Por Nikk Ogasa
Publicado na Science
Em um dia bom, o ar costuma sair pelo ânus. Mas em roedores e porcos com problemas respiratórios, o oxigênio pode ser absorvido pelos tecidos do reto, ajudando os animais a se recuperarem, sugere um novo estudo. Os cientistas por trás da pesquisa propõem que o fluxo de oxigênio no reto pode um dia ajudar a salvar vidas humanas se os métodos convencionais de ventilação não estiverem disponíveis.
“Parece uma ideia maluca”, disse Sean Colgan, gastroenterologista da Universidade do Colorado, em Boulder (EUA), que não participou do estudo. “Mas se você olhar para os dados, é realmente uma história muito convincente”.
A maioria dos mamíferos respira pela boca e pelo nariz e envia oxigênio para o corpo através dos pulmões. Alguns animais aquáticos, incluindo pepinos-do-mar e bagres, respiram pelos intestinos, e os tecidos intestinais dos humanos podem absorver produtos farmacêuticos prontamente. Mas ninguém sabia se o oxigênio poderia entrar na corrente sanguínea através dos intestinos dos mamíferos.

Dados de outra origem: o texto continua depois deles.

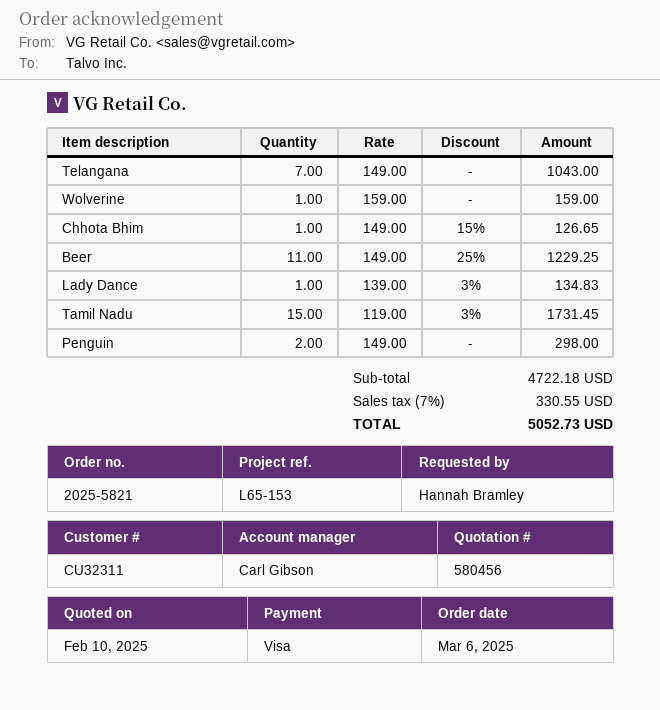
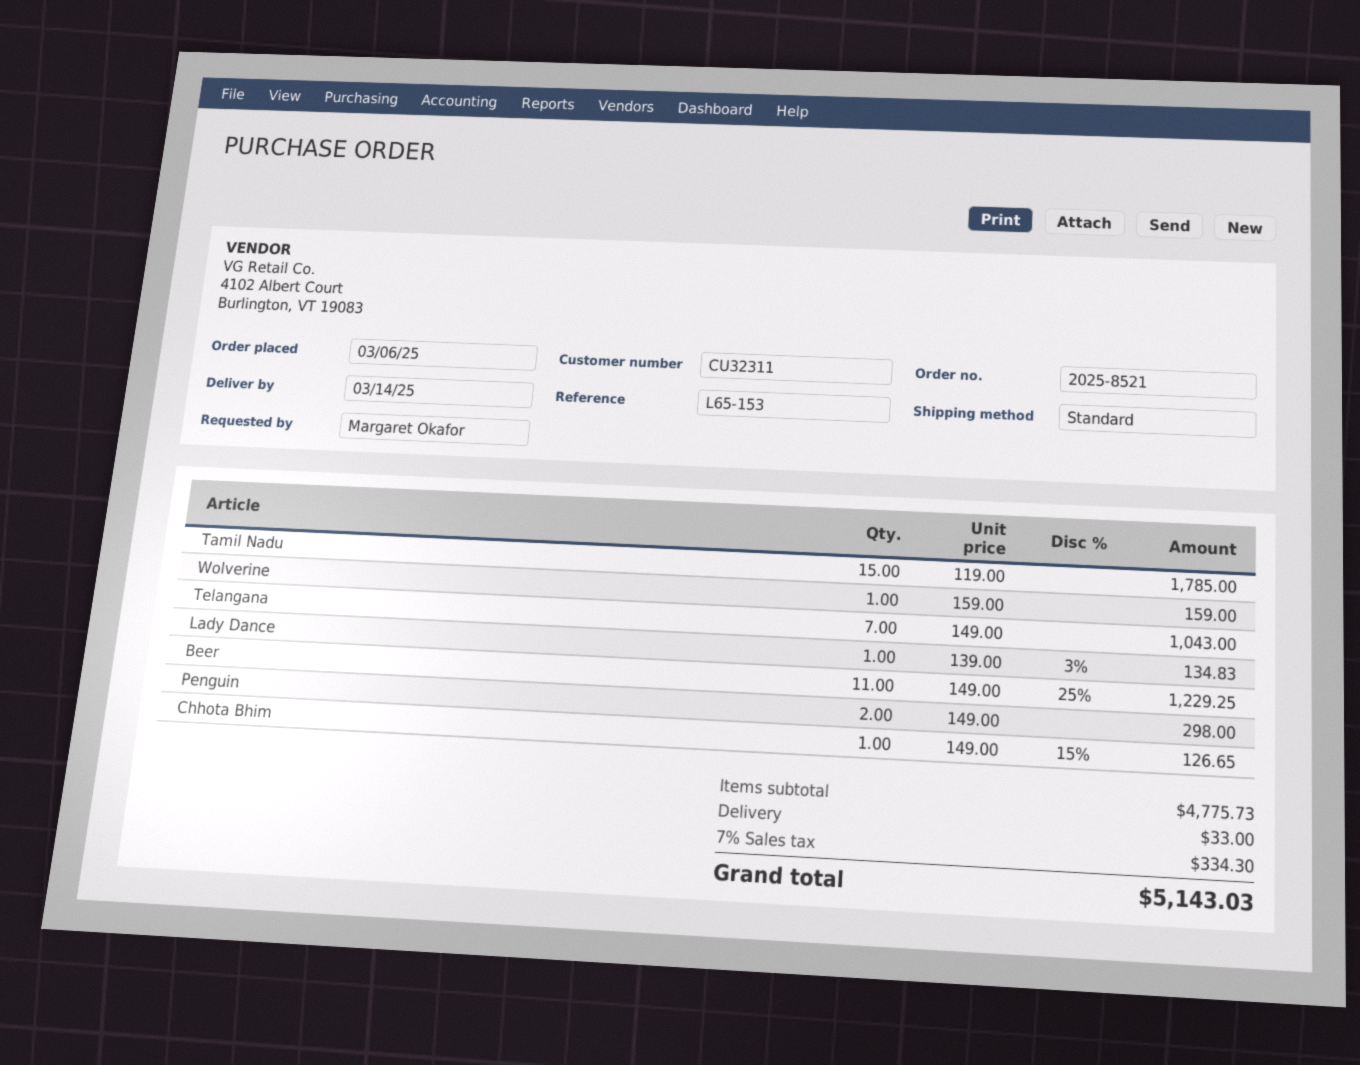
order number: 2025-5821 -> 2025-8521
ordered by: Hannah Bramley -> Margaret Okafor
Tamil Nadu: 15 x 119.00 - 3% = 1731.45 -> 15 x 119.00 = 1785.00
subtotal: 4722.18 -> 4775.73
shipping: none -> 33.00
tax: 7% = 330.55 -> 7% = 334.30
total: 5052.73 -> 5143.03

Para descobrir isso, Takanori Takebe, gastroenterologista do Hospital Infantil de Cincinnati, e seus colegas testaram várias abordagens para ventilar os intestinos de camundongos e porcos que foram privados brevemente de oxigênio. Em um grupo de 11 camundongos, quatro tiveram seus intestinos esfoliados para afinar o revestimento da mucosa e melhorar a absorção de oxigênio. Em seguida, os pesquisadores injetaram oxigênio puro pressurizado no reto dos camundongos esfoliados e em quatro dos sete camundongos não esfoliados.
Em seguida, os pesquisadores retiraram oxigênio dos animais, tornando-os “hipóxicos”. Os três camundongos não esfoliados que não receberam oxigênio intestinal sobreviveram por uma média de 11 minutos. Camundongos com intestinos não esfoliados que receberam oxigênio pelo ânus sobreviveram por 18 minutos. Apenas os camundongos ventilados com intestinos esfoliados sobreviveram ao experimento de uma hora, com uma taxa de sobrevivência de 75%, os pesquisadores relatam hoje dia 14 na Med.

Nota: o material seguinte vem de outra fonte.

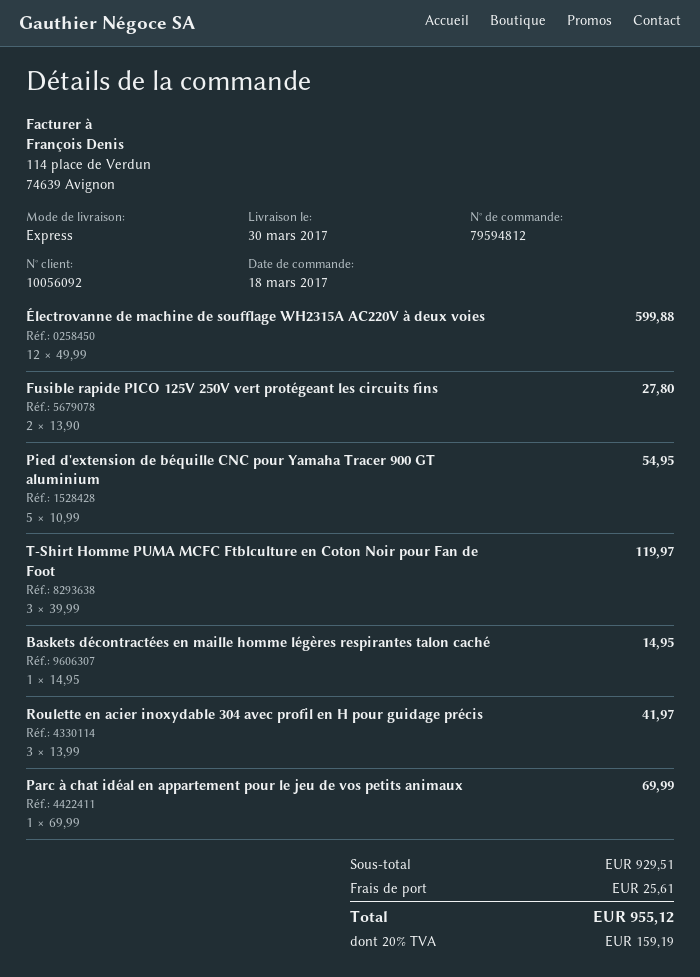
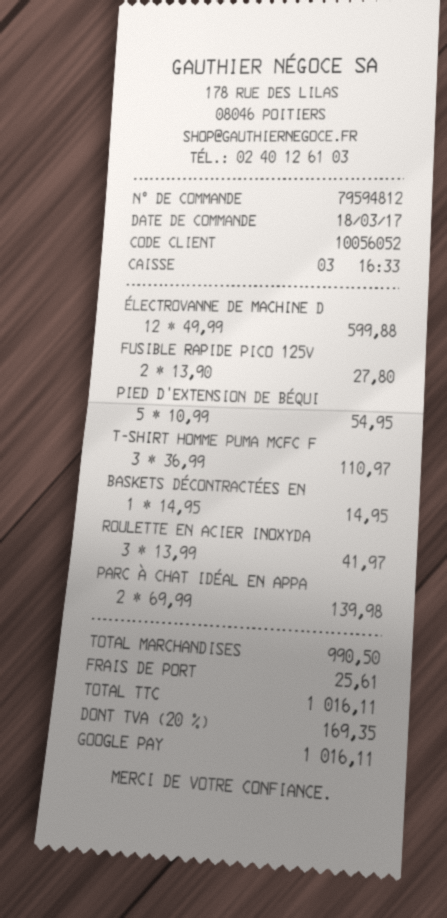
customer number: 10056092 -> 10056052
T-Shirt Homme PUMA MCFC Ftblculture en Coton Noir pour Fan de Foot: 3 x 39.99 = 119.97 -> 3 x 36.99 = 110.97
Parc à chat idéal en appartement pour le jeu de vos petits animaux: 1 x 69.99 = 69.99 -> 2 x 69.99 = 139.98
subtotal: 929.51 -> 990.50
tax: 20% = 159.19 -> 20% = 169.35
total: 955.12 -> 1016.11

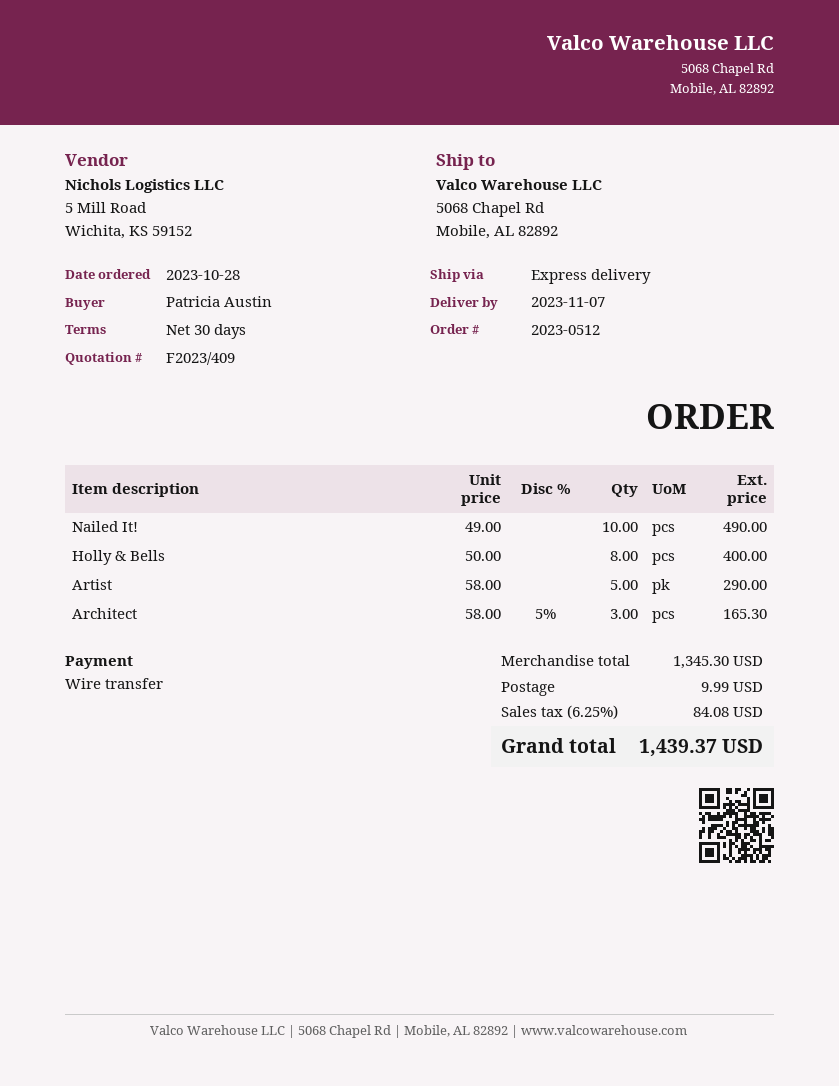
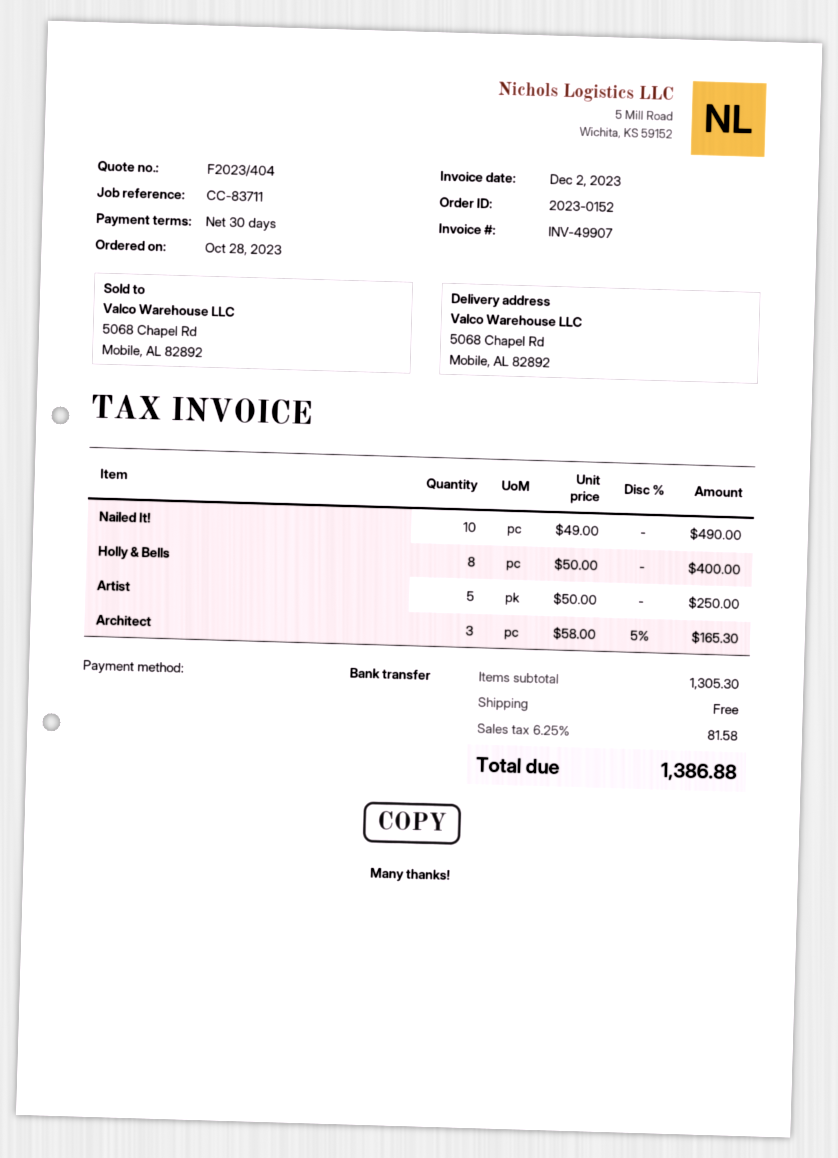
quote number: F2023/409 -> F2023/404
order number: 2023-0512 -> 2023-0152
Artist: 5 x 58.00 = 290.00 -> 5 x 50.00 = 250.00
subtotal: 1345.30 -> 1305.30
shipping: 9.99 -> 0.00
tax: 6.25% = 84.08 -> 6.25% = 81.58
total: 1439.37 -> 1386.88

Mas Takebe e seus colegas queriam se livrar do oneroso – e perigoso – processo de esfoliação intestinal. Então, eles substituíram o oxigênio pressurizado por fluidos conhecidos como perfluorcarbonos, que podem transportar grandes quantidades de oxigênio e costumam ser usados como substitutos do sangue durante cirurgias. Por serem altamente densos, os perfluorocarbonos também podem ajudar a eliminar o muco do intestino. Os pesquisadores injetaram perfluorocarbonos ricos em oxigênio no ânus de três camundongos hipóxicos e sete porcos hipóxicos; como controle, eles injetaram solução salina nos intestinos de dois camundongos hipóxicos e cinco porcos hipóxicos.
Enquanto os níveis de oxigênio no sangue nos grupos de controle despencaram, os níveis de oxigênio nos camundongos ventilados voltaram aos níveis normais. Nos porcos tratados, a saturação de oxigênio no sangue aumentou cerca de 15%, aliviando-os dos sintomas de hipóxia. A cor e o calor voltaram ao normal à pele e às extremidades em minutos.
As duas descobertas, disse Takabe, são a prova de que os mamíferos podem absorver oxigênio através de seus intestinos – e que sua nova “abordagem estranha” é segura. O novo método precisará passar por testes de segurança em pessoas, mas Takebe diz que pode imaginar a injeção de fluidos carregados de oxigênio através do ânus como um meio de ajudar a salvar vidas humanas quando os métodos de ventilação padrão não estiverem disponíveis, como por exemplo, durante a recente pandemia de coronavírus.
Mesmo que se prove segura, a ventilação com oxigênio pelo ânus pode não ser particularmente eficaz, disse Markus Bosmann, pneumologista da Faculdade de Medicina da Universidade de Boston (EUA) que não participou do estudo. Ele gostaria de ver os cientistas comparando a técnica com tratamentos respiratórios convencionais, como ventilação mecânica. Colgan concorda que mais testes são necessários e observa que, se a ventilação anal fosse usada com os pacientes, provavelmente teria vida curta. Introduzir oxigênio nos intestinos provavelmente mataria os micróbios envolvidos na digestão, disse ele.
Teoricamente, porém, não deveria haver efeitos duradouros da ventilação enteral, disse Caleb Kelly, gastroenterologista da Faculdade de Medicina de Yale (EUA) que revisou o estudo. Claro, isso precisará ser demonstrado com experimentos, disse ele. “[Mas] eles podem ser capazes de mostrar que, no ambiente certo, é eficaz”.